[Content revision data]
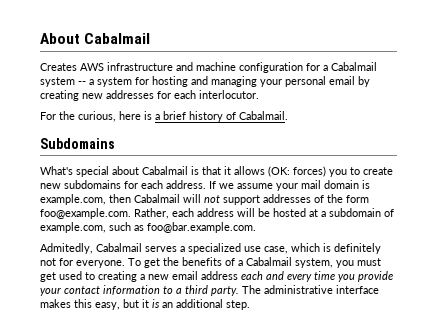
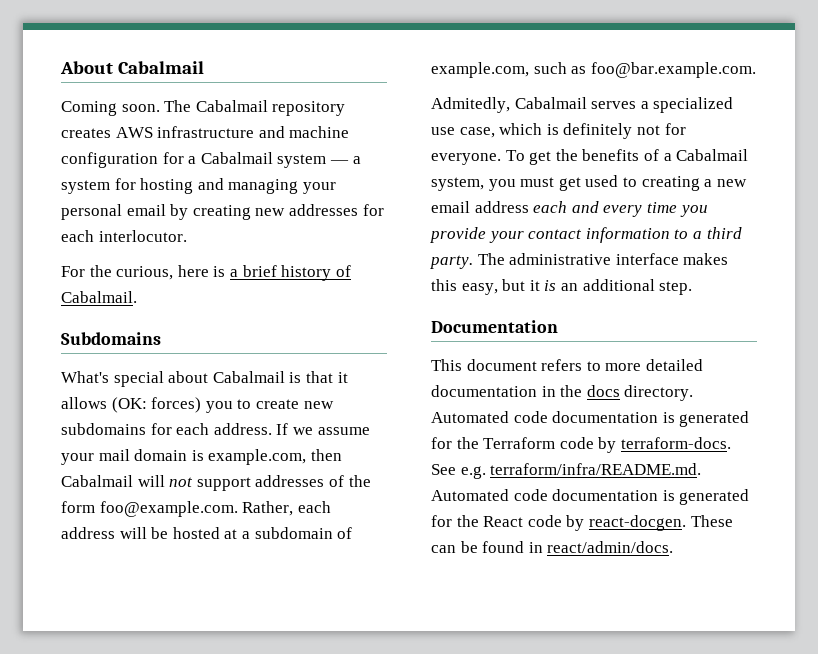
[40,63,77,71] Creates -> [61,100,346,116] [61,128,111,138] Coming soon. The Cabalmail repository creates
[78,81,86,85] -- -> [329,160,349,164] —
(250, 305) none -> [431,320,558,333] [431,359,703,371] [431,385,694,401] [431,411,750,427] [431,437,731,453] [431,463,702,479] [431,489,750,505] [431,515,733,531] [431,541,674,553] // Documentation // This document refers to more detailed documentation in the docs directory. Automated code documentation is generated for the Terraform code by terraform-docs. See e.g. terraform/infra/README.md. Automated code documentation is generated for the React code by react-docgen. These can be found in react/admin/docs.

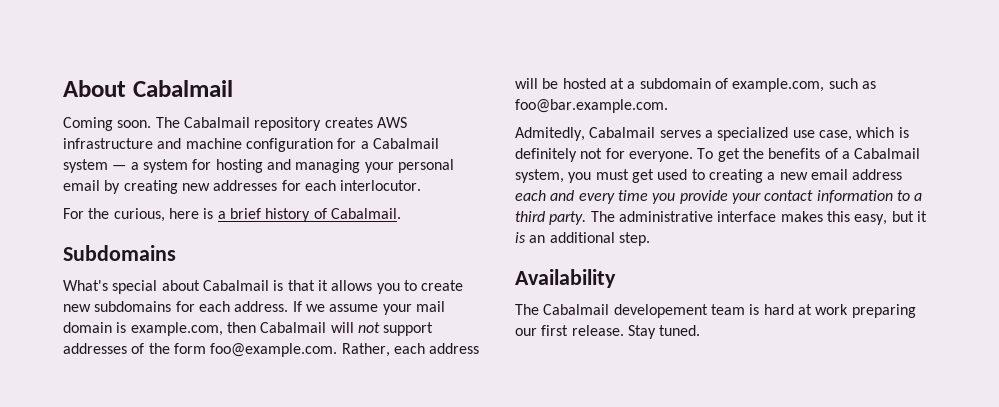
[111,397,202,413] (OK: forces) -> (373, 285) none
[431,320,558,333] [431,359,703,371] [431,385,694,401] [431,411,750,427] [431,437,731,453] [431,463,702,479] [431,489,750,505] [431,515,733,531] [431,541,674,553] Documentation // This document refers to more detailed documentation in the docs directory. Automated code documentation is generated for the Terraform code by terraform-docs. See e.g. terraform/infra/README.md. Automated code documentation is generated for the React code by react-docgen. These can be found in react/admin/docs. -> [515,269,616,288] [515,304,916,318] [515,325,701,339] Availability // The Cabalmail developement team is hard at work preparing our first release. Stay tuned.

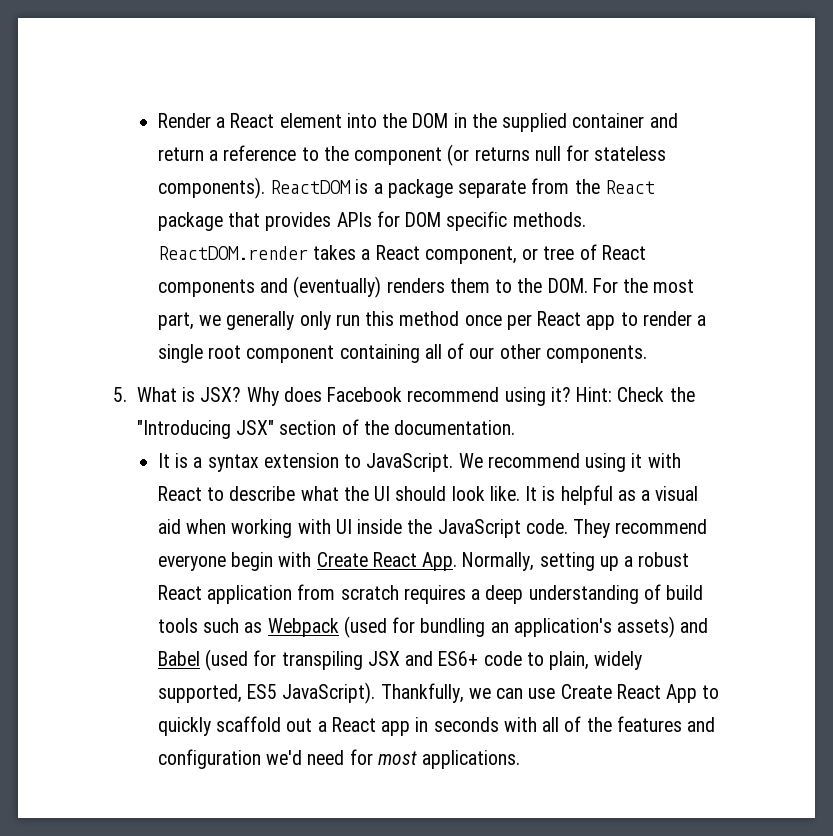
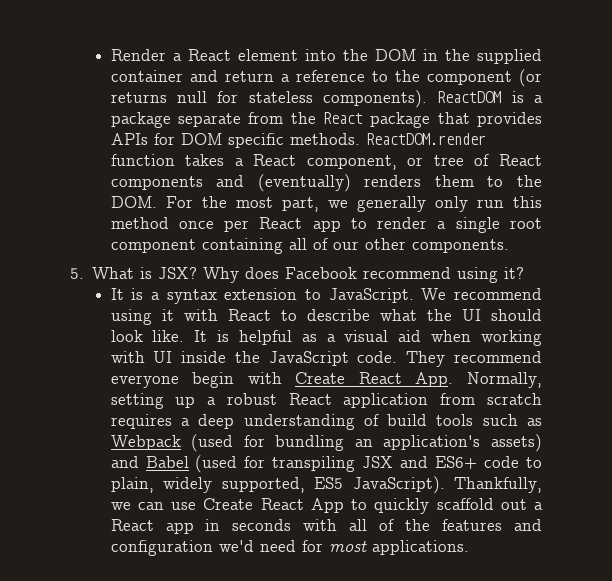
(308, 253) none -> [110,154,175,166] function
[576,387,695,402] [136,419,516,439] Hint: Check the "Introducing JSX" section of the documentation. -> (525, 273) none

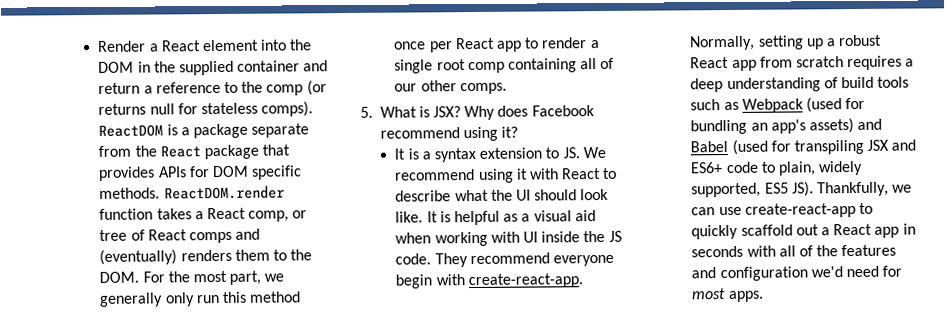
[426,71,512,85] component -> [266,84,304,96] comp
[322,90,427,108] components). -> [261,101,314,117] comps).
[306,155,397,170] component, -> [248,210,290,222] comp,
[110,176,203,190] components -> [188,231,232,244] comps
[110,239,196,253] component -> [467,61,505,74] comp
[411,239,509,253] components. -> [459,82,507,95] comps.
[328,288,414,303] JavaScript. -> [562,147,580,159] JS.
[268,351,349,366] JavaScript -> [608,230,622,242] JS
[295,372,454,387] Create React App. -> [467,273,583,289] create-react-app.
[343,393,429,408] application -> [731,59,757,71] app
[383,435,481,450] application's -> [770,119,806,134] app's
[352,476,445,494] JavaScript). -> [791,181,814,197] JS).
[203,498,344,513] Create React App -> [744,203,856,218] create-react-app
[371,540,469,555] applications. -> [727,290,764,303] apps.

Problem to work on >>
What lines in the entries above hold "comps"? Copy every one.

Written solution >>
[322,90,427,108] components). -> [261,101,314,117] comps).
[110,176,203,190] components -> [188,231,232,244] comps
[411,239,509,253] components. -> [459,82,507,95] comps.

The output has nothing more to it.